Required action
After finding the line with "[166,383,226,398] [166,411,312,431] [166,439,569,460]" in the entries below, retype exactly each line from there through the line with "(281, 742) none -> [73,578,100,587] Run", including that final line.

Entries supplied
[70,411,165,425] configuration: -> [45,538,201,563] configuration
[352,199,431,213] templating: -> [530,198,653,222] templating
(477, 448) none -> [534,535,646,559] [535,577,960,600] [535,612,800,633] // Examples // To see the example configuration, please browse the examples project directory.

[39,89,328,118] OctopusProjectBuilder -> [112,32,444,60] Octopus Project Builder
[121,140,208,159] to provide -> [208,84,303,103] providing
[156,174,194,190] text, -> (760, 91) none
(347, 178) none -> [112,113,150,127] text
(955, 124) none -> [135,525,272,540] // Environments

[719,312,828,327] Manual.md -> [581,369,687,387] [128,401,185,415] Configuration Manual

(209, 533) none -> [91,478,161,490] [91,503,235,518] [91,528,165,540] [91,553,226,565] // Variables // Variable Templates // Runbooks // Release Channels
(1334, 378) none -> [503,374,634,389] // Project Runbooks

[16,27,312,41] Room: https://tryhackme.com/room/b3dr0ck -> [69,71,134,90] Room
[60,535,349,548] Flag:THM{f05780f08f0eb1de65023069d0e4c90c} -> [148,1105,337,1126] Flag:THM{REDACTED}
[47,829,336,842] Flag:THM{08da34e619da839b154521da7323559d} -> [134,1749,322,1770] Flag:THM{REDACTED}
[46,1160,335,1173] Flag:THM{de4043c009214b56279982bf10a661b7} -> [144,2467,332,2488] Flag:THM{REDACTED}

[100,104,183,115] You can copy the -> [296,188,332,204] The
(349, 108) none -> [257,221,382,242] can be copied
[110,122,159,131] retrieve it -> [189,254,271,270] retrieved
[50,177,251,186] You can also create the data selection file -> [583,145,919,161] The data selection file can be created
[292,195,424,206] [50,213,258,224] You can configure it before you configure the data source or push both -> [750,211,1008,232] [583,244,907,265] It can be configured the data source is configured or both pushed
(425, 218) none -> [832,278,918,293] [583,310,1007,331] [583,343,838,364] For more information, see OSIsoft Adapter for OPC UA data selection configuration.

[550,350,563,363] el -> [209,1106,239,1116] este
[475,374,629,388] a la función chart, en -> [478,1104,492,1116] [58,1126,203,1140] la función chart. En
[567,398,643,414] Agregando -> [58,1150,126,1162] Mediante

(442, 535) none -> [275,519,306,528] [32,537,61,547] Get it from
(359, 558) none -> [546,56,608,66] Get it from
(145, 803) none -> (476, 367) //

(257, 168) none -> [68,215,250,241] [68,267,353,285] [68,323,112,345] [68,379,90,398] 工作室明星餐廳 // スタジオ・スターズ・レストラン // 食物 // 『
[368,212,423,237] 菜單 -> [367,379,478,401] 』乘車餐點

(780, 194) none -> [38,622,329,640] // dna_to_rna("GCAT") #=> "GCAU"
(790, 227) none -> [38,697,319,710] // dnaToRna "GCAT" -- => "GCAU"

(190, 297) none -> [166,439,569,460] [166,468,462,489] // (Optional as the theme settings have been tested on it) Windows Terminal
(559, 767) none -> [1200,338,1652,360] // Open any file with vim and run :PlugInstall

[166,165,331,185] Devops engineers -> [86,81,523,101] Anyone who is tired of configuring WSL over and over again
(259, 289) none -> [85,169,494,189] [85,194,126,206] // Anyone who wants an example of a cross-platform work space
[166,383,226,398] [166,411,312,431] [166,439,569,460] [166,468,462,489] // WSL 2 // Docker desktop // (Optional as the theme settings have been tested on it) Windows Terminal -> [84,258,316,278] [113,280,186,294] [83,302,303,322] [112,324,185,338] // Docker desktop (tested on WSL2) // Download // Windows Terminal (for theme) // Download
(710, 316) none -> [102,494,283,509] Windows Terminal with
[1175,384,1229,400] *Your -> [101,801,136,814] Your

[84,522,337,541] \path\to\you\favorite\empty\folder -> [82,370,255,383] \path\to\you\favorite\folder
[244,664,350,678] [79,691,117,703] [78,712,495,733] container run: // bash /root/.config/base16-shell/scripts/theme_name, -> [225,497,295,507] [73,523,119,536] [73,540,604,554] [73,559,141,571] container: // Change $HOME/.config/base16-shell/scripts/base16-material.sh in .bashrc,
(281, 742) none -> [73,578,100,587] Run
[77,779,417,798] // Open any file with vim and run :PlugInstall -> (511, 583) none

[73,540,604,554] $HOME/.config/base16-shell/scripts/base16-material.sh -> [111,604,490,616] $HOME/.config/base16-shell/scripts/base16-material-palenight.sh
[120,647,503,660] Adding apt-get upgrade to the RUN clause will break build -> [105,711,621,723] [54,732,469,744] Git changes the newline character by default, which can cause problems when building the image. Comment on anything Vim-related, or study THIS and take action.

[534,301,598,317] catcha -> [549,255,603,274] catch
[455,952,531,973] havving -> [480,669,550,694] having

Your solution
[166,383,226,398] [166,411,312,431] [166,439,569,460] [166,468,462,489] // WSL 2 // Docker desktop // (Optional as the theme settings have been tested on it) Windows Terminal -> [84,258,316,278] [113,280,186,294] [83,302,303,322] [112,324,185,338] // Docker desktop (tested on WSL2) // Download // Windows Terminal (for theme) // Download
(710, 316) none -> [102,494,283,509] Windows Terminal with
[1175,384,1229,400] *Your -> [101,801,136,814] Your

[84,522,337,541] \path\to\you\favorite\empty\folder -> [82,370,255,383] \path\to\you\favorite\folder
[244,664,350,678] [79,691,117,703] [78,712,495,733] container run: // bash /root/.config/base16-shell/scripts/theme_name, -> [225,497,295,507] [73,523,119,536] [73,540,604,554] [73,559,141,571] container: // Change $HOME/.config/base16-shell/scripts/base16-material.sh in .bashrc,
(281, 742) none -> [73,578,100,587] Run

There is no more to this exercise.